▸ **EXERCISE DETAILS**
Pull from the data below each line where the word "Repellent" occurs, and copy it.

▸ **THE RECORDS**
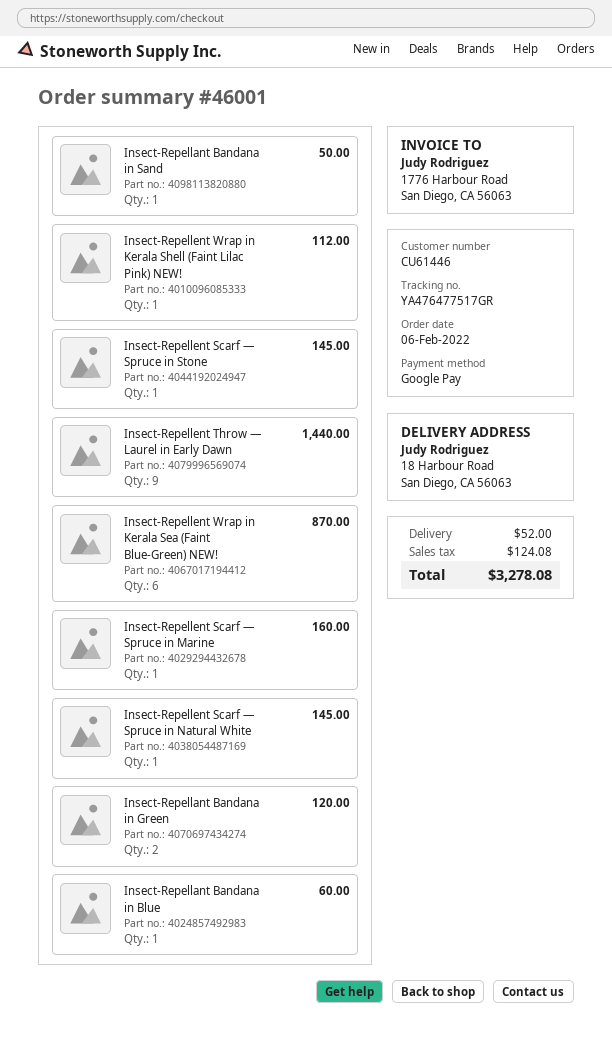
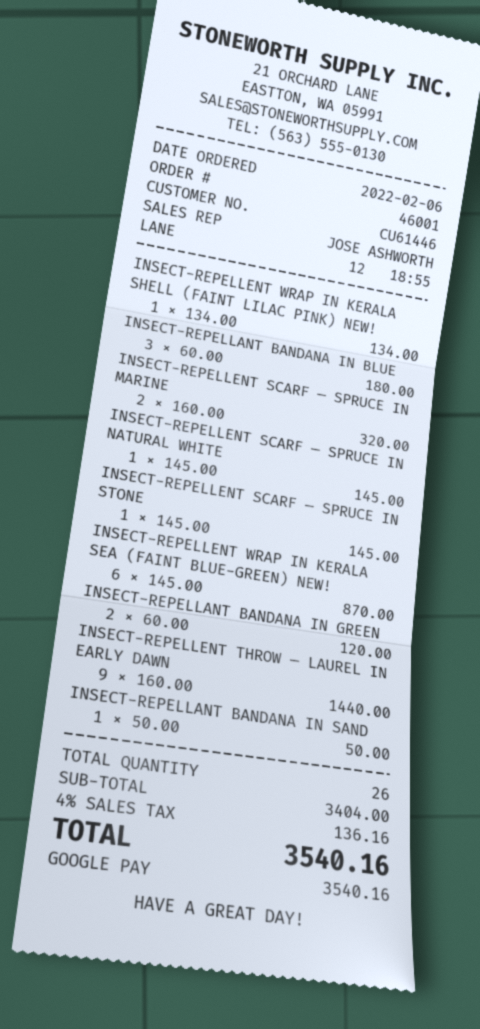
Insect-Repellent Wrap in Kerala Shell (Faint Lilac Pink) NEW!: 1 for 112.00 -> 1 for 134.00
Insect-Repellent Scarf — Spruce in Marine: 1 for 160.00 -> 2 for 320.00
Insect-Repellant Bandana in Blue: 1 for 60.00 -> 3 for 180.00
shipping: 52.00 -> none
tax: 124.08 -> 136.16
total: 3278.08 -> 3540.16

▸ **SOLUTION FOR THIS EXERCISE**
Insect-Repellent Wrap in Kerala Shell (Faint Lilac Pink) NEW!: 1 for 112.00 -> 1 for 134.00
Insect-Repellent Scarf — Spruce in Marine: 1 for 160.00 -> 2 for 320.00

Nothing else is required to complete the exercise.